Data records below:

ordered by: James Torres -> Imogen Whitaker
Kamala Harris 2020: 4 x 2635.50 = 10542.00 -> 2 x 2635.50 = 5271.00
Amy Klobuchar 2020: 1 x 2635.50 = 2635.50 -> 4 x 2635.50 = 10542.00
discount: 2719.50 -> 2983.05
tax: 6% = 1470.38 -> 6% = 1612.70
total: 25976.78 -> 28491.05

End of Data records.
Data records below:

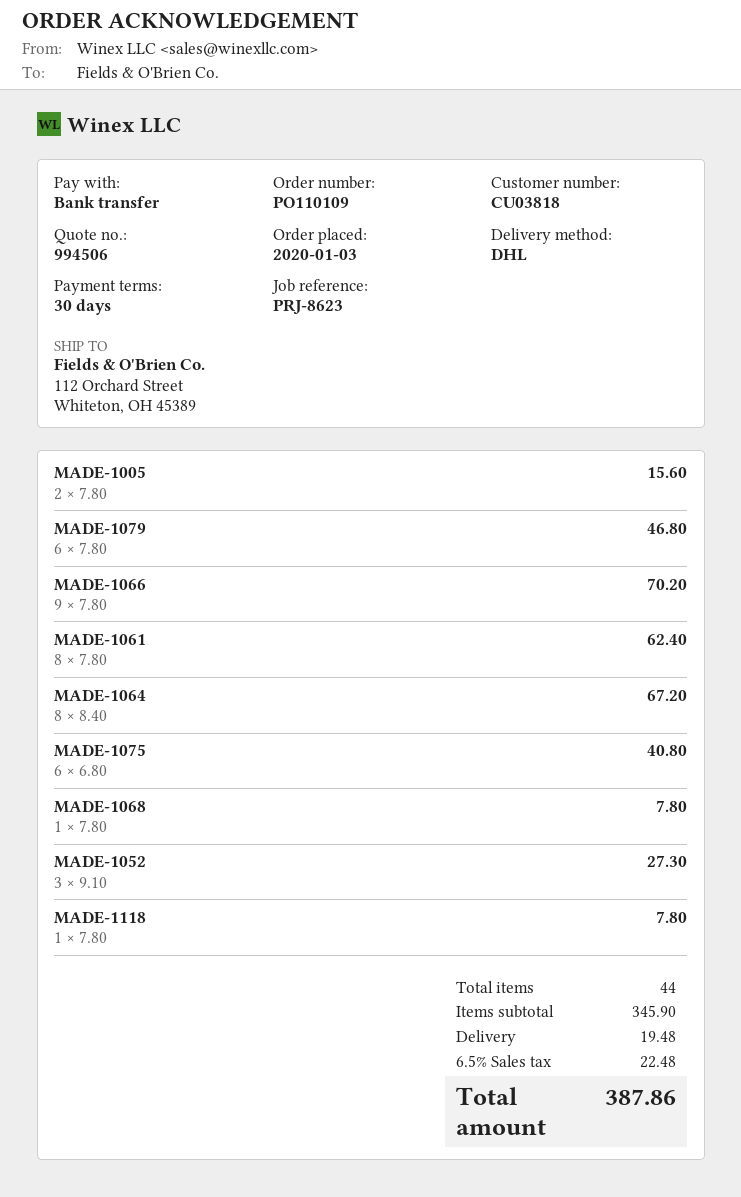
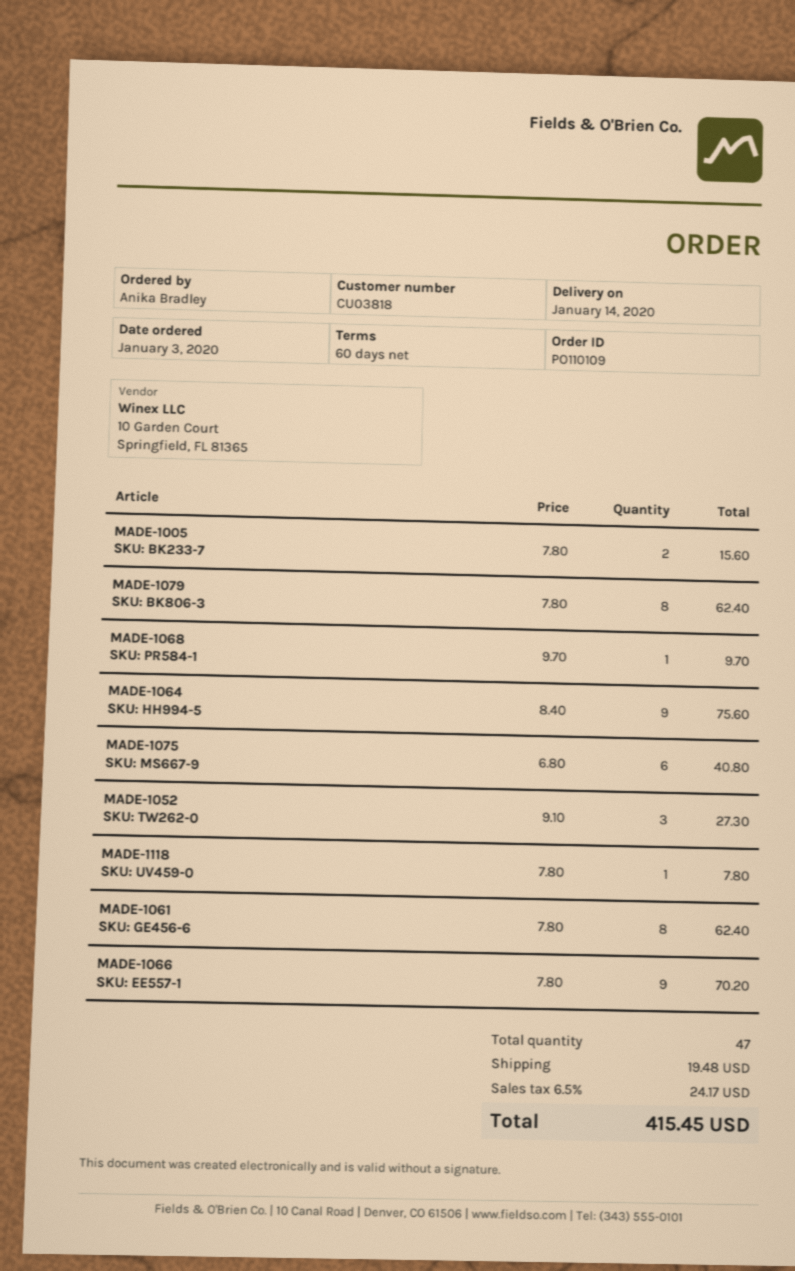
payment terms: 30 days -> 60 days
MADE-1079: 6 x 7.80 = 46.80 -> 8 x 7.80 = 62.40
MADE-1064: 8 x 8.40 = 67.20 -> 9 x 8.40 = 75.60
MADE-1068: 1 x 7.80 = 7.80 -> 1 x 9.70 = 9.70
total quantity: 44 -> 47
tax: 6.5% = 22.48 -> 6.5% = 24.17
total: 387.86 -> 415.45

End of Data records.

Assigned task →
In the data above, find the line with "MADE-1079: 6 x" and the line with "total: 387.86 -> 415.45". Retype both, plus every line between them, exactly.

Result of the task →
MADE-1079: 6 x 7.80 = 46.80 -> 8 x 7.80 = 62.40
MADE-1064: 8 x 8.40 = 67.20 -> 9 x 8.40 = 75.60
MADE-1068: 1 x 7.80 = 7.80 -> 1 x 9.70 = 9.70
total quantity: 44 -> 47
tax: 6.5% = 22.48 -> 6.5% = 24.17
total: 387.86 -> 415.45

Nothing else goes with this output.